The power islands they can initially form are smaller and less stable and so loads must be added in smaller blocks to keep frequency and voltage within required limits. The lower number of customers in these blocks and their reduced diversity means this demand is also more variable.

Harrison, who was one of three members of the independent advisory panel for the project, says one of the early findings was that “you could easily overwhelm distribution control room staff because of the sheer amount of assets and information involved”.

A key development was therefore the creation of Distribution Restoration Zone Controller (DRZC), which “takes quite a lot of the pain away from the control room”.

Jack Haynes, lead systems specialist at SP Energy Networks (SPEN), says this controller, comprising both hardware and software, “acts as the brain of the island”. In doing so, the controller “monitors all the resources it has at its disposal in the island like load banks, generators, batteries and dispatches them in an optimal way to make sure that the island is as resilient as possible so that it can react to things like instantaneous loss of demand or generation”, he explains.

“But it also does a bit of forecasting. It can not only react to sub-second events, but also think about, and forecast into, the future to try and keep the island as stable as possible.”

This includes, for example, ensuring that batteries are as near as possible to 50% charge so “you can have a buffer in either direction.”

“One of the other key things it can do is automate a lot of the functions that would usually be manual,” adds Haynes.

“You can imagine in a genuine black start scenario, the pressure on the control rooms across the UK is going to be inordinate. The more that we can automate for our control rooms and build the island up from software and from non-manned devices, the better it is for them.”

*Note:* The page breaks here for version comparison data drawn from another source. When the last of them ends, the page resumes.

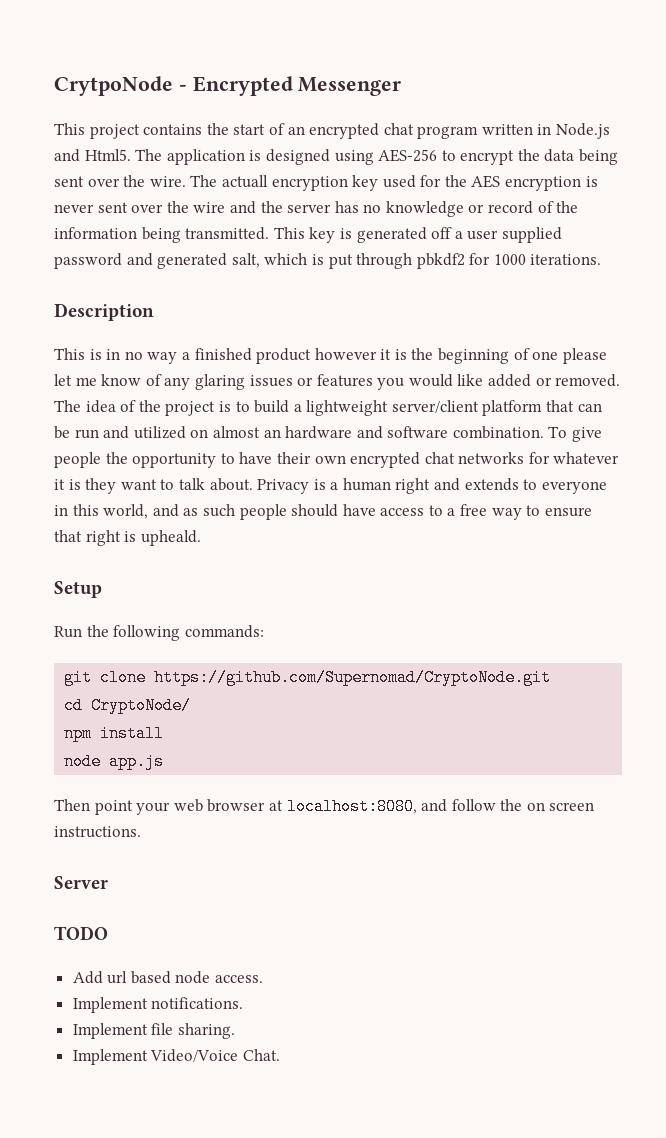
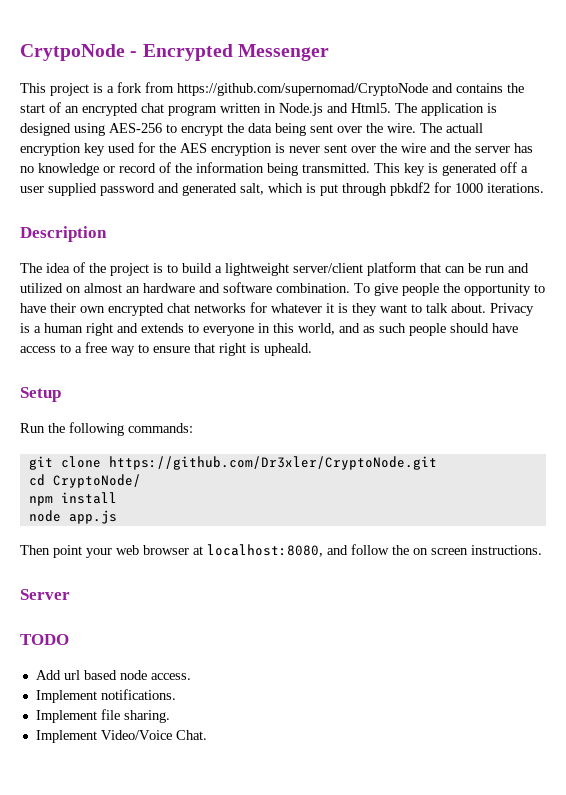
(140, 131) none -> [93,82,453,96] is a fork from https://github.com/supernomad/CryptoNode and
[54,348,607,364] [54,374,621,390] This is in no way a finished product however it is the beginning of one please let me know of any glaring issues or features you would like added or removed. -> (107, 234) none
[154,669,552,686] https://github.com/Supernomad/CryptoNode.git -> [108,456,437,470] https://github.com/Dr3xler/CryptoNode.git

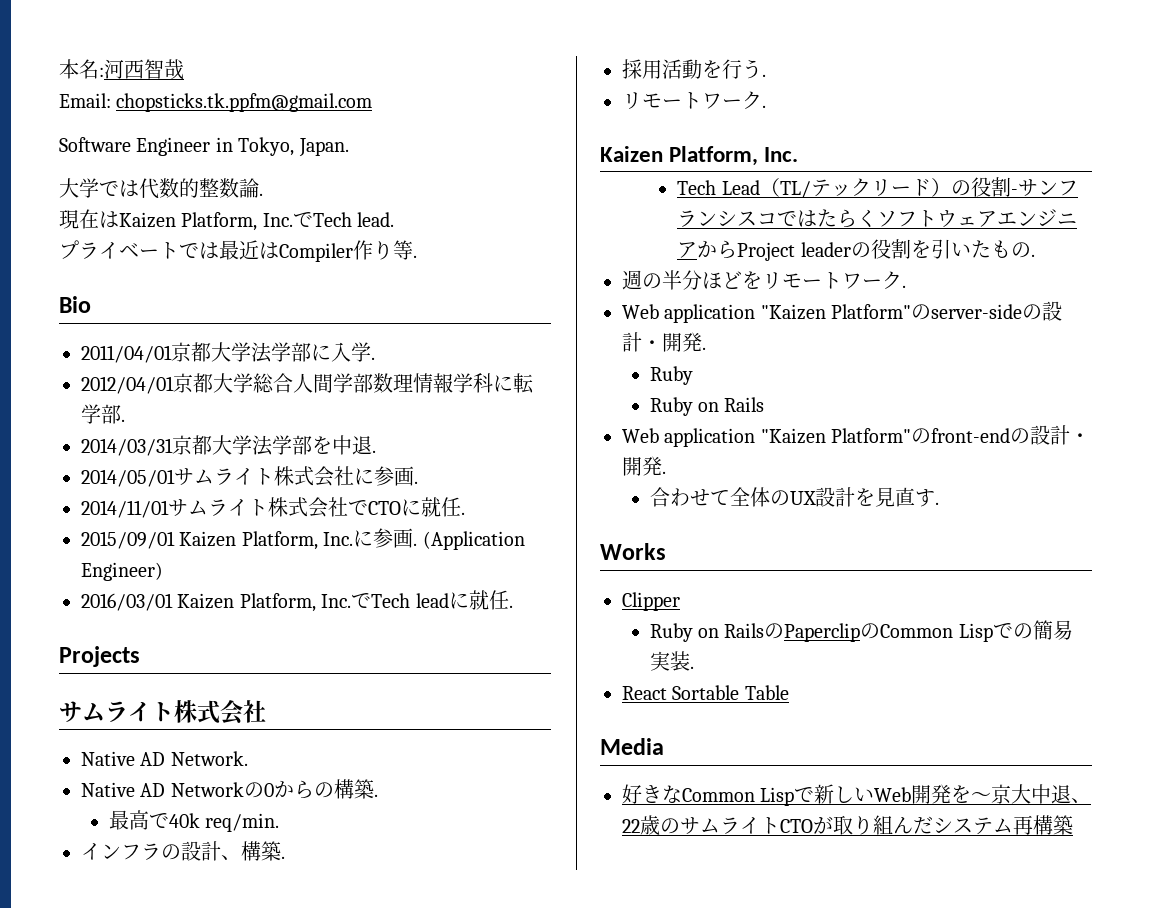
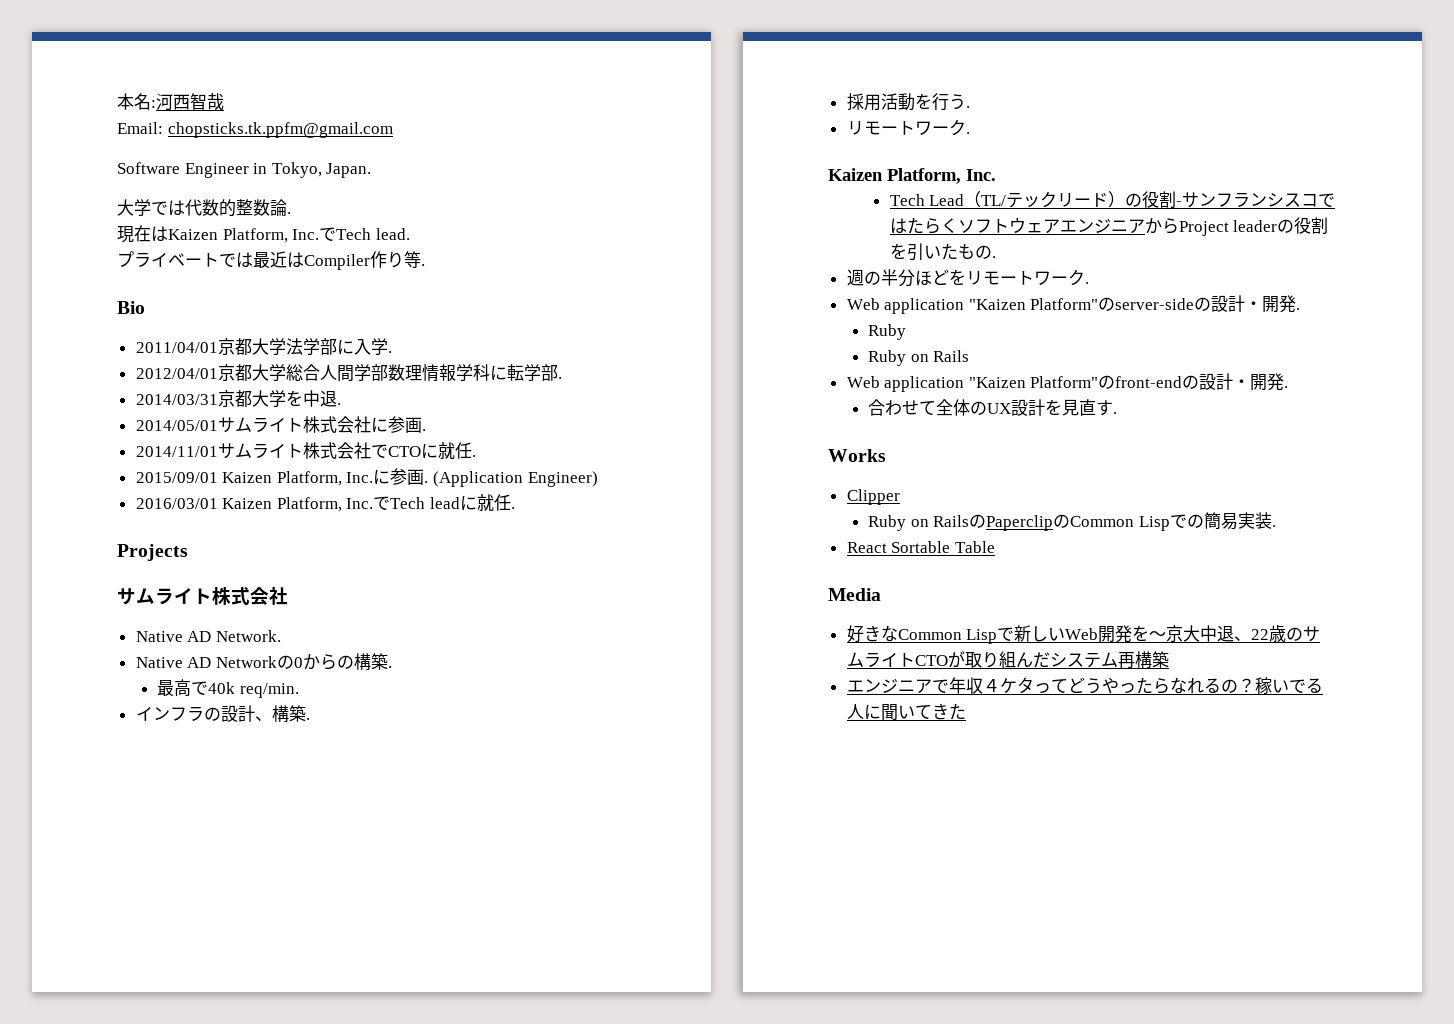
[252,435,312,456] 法学部 -> (286, 398) none
(1073, 825) none -> [846,677,1323,695] [846,703,966,721] // エンジニアで年収４ケタってどうやったらなれるの？稼いでる人に聞いてきた

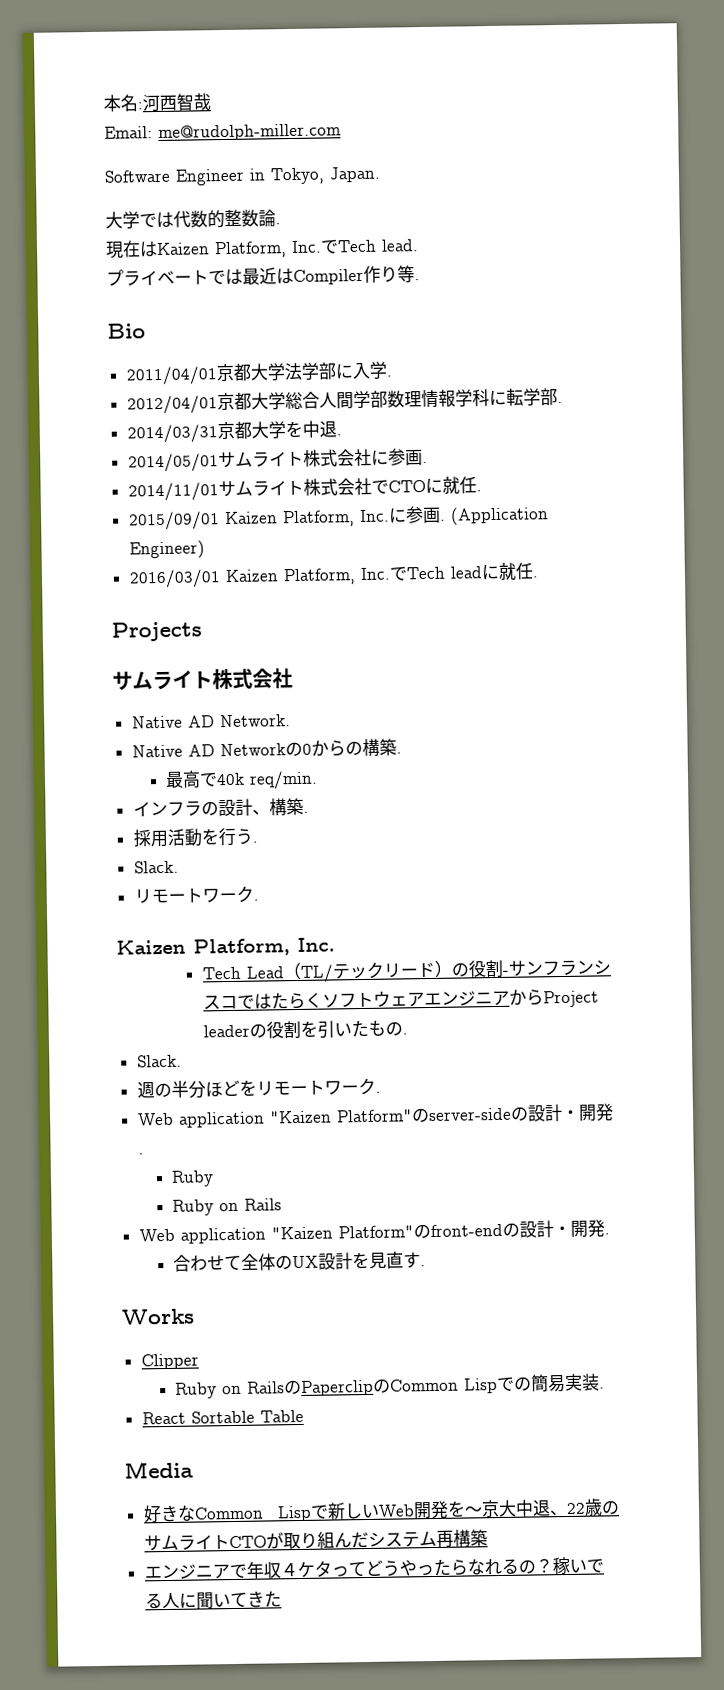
[167,122,393,138] chopsticks.tk.ppfm@gmail.com -> [158,123,341,141] me@rudolph-miller.com
(970, 107) none -> [133,860,179,874] // Slack.
(996, 257) none -> [136,1054,182,1068] // Slack.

He says more work will need to be done before this tool can be applied to other networks around the country: “The power island in UKPN’s region is going to be very different to the power island that we have in SPEN’s.

“You need to essentially reprogramme the DRZC to cope with the assets that it would have at its disposal depending on the geographical location. But it’s much easier to just reprogramme the device as opposed to build it from scratch so I would argue that the hard work in that regard has already been done.”